» **PROBLEM DETAILS**
The answer must consist solely of the lines from the line with "[43,937,957,975] unexpected, and" to the end of the data below, transcribed exactly and with no pictures.

[DATA EXCERPTS — start]

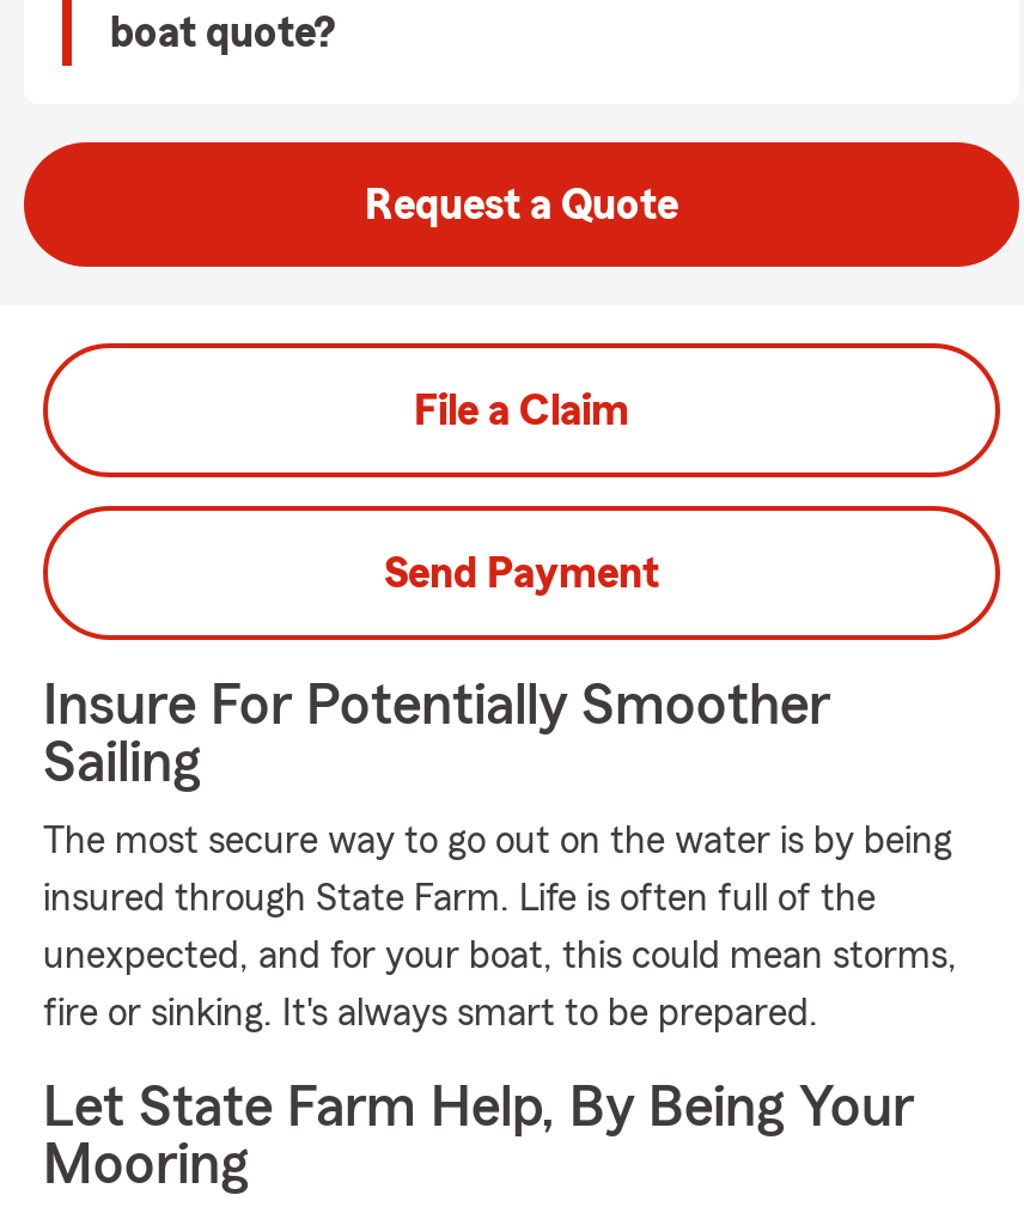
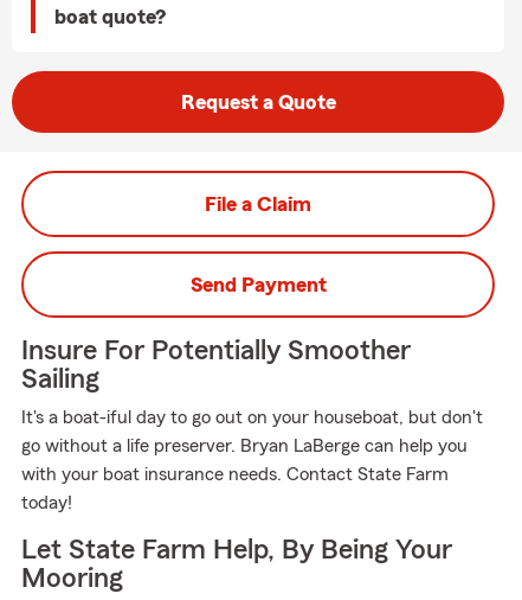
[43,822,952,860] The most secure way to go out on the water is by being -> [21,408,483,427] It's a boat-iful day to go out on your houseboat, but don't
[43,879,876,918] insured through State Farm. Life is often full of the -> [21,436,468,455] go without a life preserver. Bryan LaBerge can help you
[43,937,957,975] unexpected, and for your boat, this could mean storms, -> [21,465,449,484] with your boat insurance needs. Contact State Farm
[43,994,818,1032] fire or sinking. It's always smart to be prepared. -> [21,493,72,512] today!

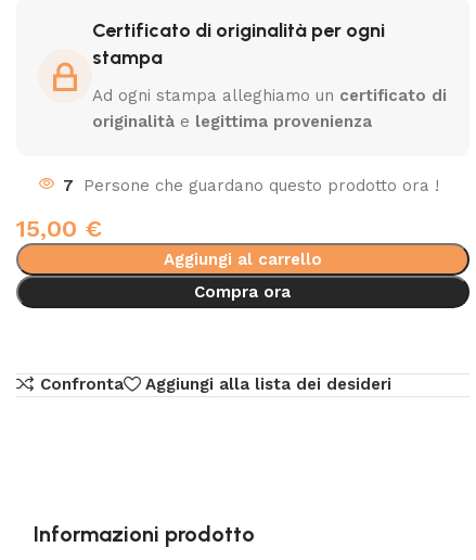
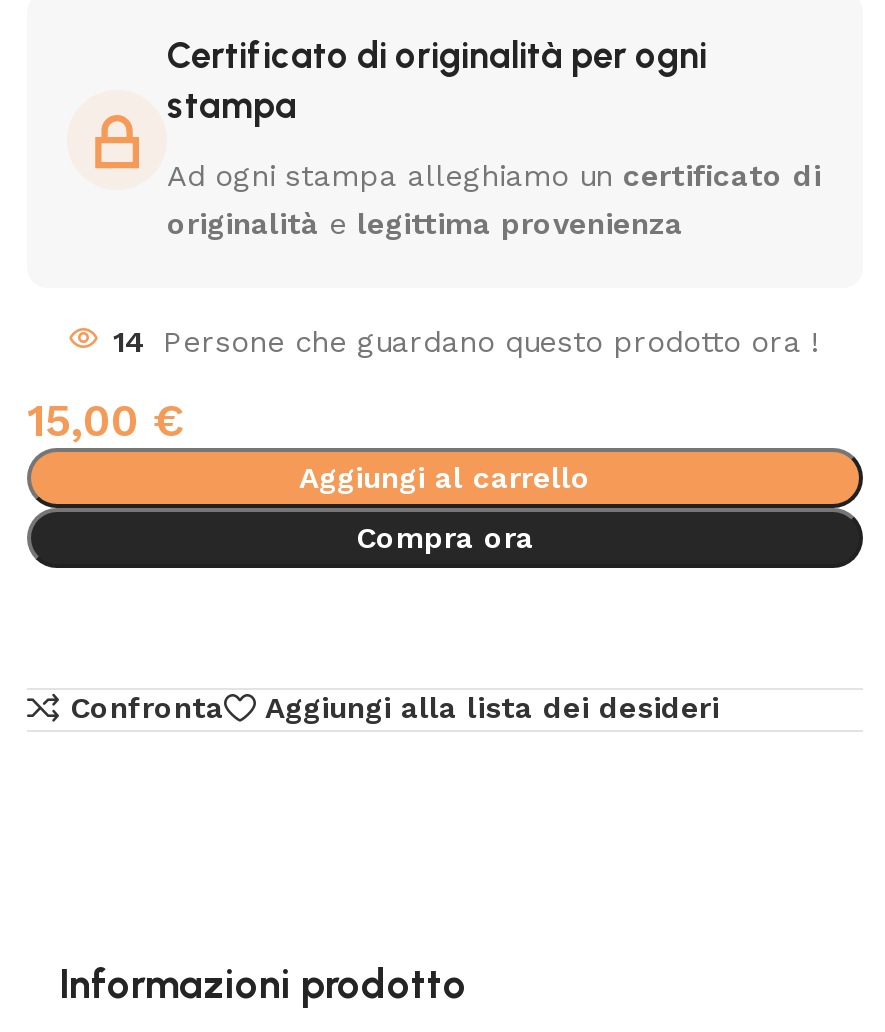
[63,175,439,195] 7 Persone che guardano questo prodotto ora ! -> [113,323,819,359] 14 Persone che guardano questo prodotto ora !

[DATA EXCERPTS — finish]

» **SOLUTION FOR THIS PROBLEM**
[43,937,957,975] unexpected, and for your boat, this could mean storms, -> [21,465,449,484] with your boat insurance needs. Contact State Farm
[43,994,818,1032] fire or sinking. It's always smart to be prepared. -> [21,493,72,512] today!

[63,175,439,195] 7 Persone che guardano questo prodotto ora ! -> [113,323,819,359] 14 Persone che guardano questo prodotto ora !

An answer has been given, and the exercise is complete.